Below are records to be transcribed exactly; any pictures should be left out.
--- Data for the task ---
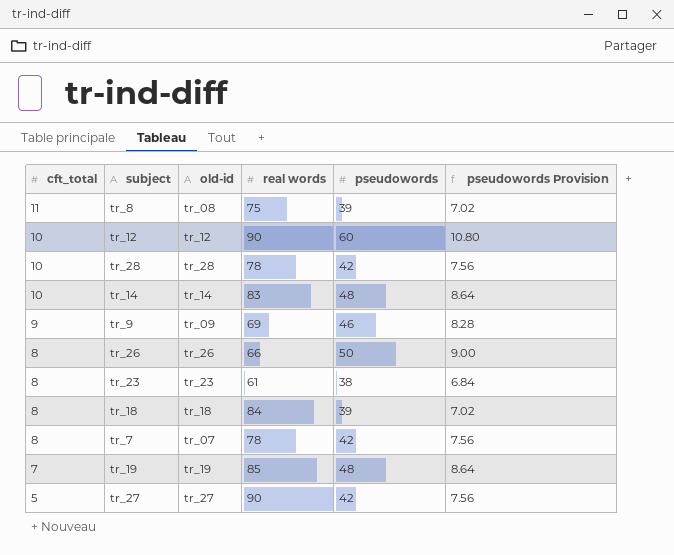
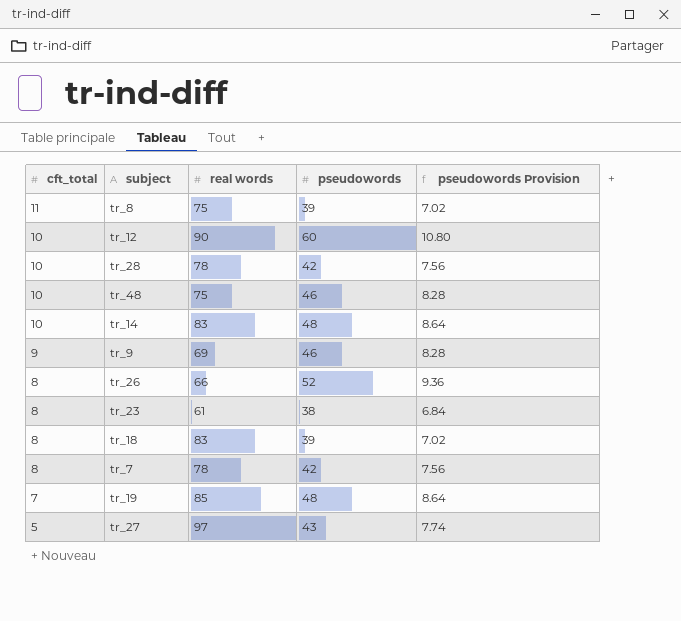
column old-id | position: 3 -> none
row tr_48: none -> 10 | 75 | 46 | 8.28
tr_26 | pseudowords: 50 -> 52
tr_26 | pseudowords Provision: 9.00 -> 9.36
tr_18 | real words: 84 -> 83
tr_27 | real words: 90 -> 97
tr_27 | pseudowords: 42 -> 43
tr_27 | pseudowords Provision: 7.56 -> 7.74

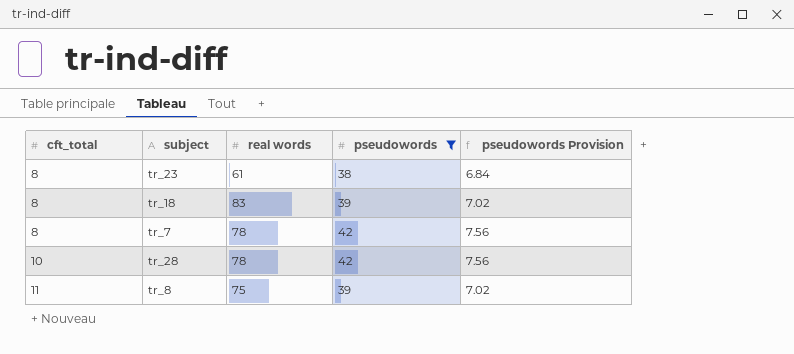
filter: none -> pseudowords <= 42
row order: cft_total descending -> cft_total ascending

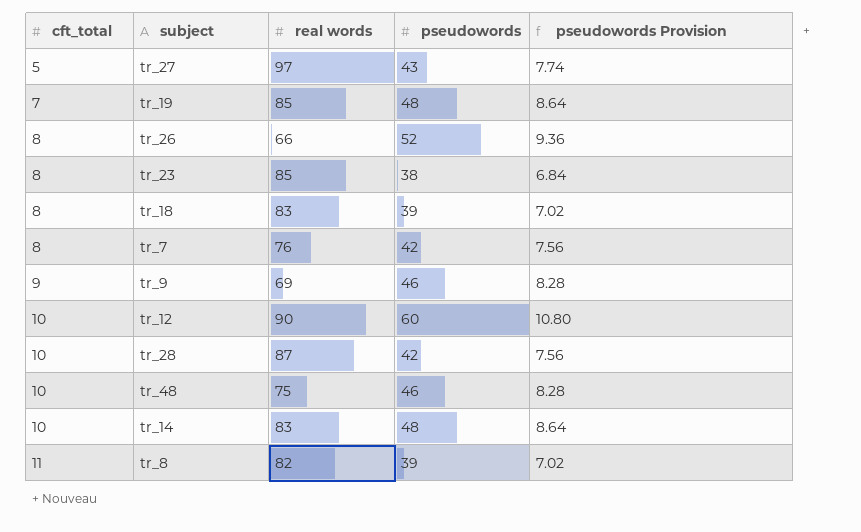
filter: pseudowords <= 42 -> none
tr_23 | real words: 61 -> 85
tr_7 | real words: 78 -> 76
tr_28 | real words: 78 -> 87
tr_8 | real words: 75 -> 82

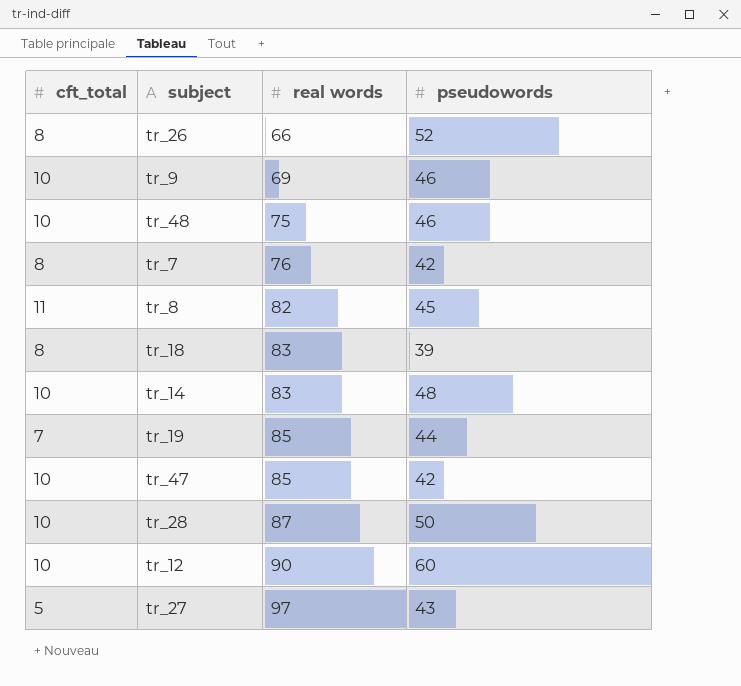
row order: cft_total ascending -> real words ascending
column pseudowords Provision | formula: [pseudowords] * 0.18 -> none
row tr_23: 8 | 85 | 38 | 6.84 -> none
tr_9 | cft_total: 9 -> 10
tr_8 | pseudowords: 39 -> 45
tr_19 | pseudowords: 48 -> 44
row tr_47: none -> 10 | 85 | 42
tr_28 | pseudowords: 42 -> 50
---
Exercise output:
column old-id | position: 3 -> none
row tr_48: none -> 10 | 75 | 46 | 8.28
tr_26 | pseudowords: 50 -> 52
tr_26 | pseudowords Provision: 9.00 -> 9.36
tr_18 | real words: 84 -> 83
tr_27 | real words: 90 -> 97
tr_27 | pseudowords: 42 -> 43
tr_27 | pseudowords Provision: 7.56 -> 7.74

filter: none -> pseudowords <= 42
row order: cft_total descending -> cft_total ascending

filter: pseudowords <= 42 -> none
tr_23 | real words: 61 -> 85
tr_7 | real words: 78 -> 76
tr_28 | real words: 78 -> 87
tr_8 | real words: 75 -> 82

row order: cft_total ascending -> real words ascending
column pseudowords Provision | formula: [pseudowords] * 0.18 -> none
row tr_23: 8 | 85 | 38 | 6.84 -> none
tr_9 | cft_total: 9 -> 10
tr_8 | pseudowords: 39 -> 45
tr_19 | pseudowords: 48 -> 44
row tr_47: none -> 10 | 85 | 42
tr_28 | pseudowords: 42 -> 50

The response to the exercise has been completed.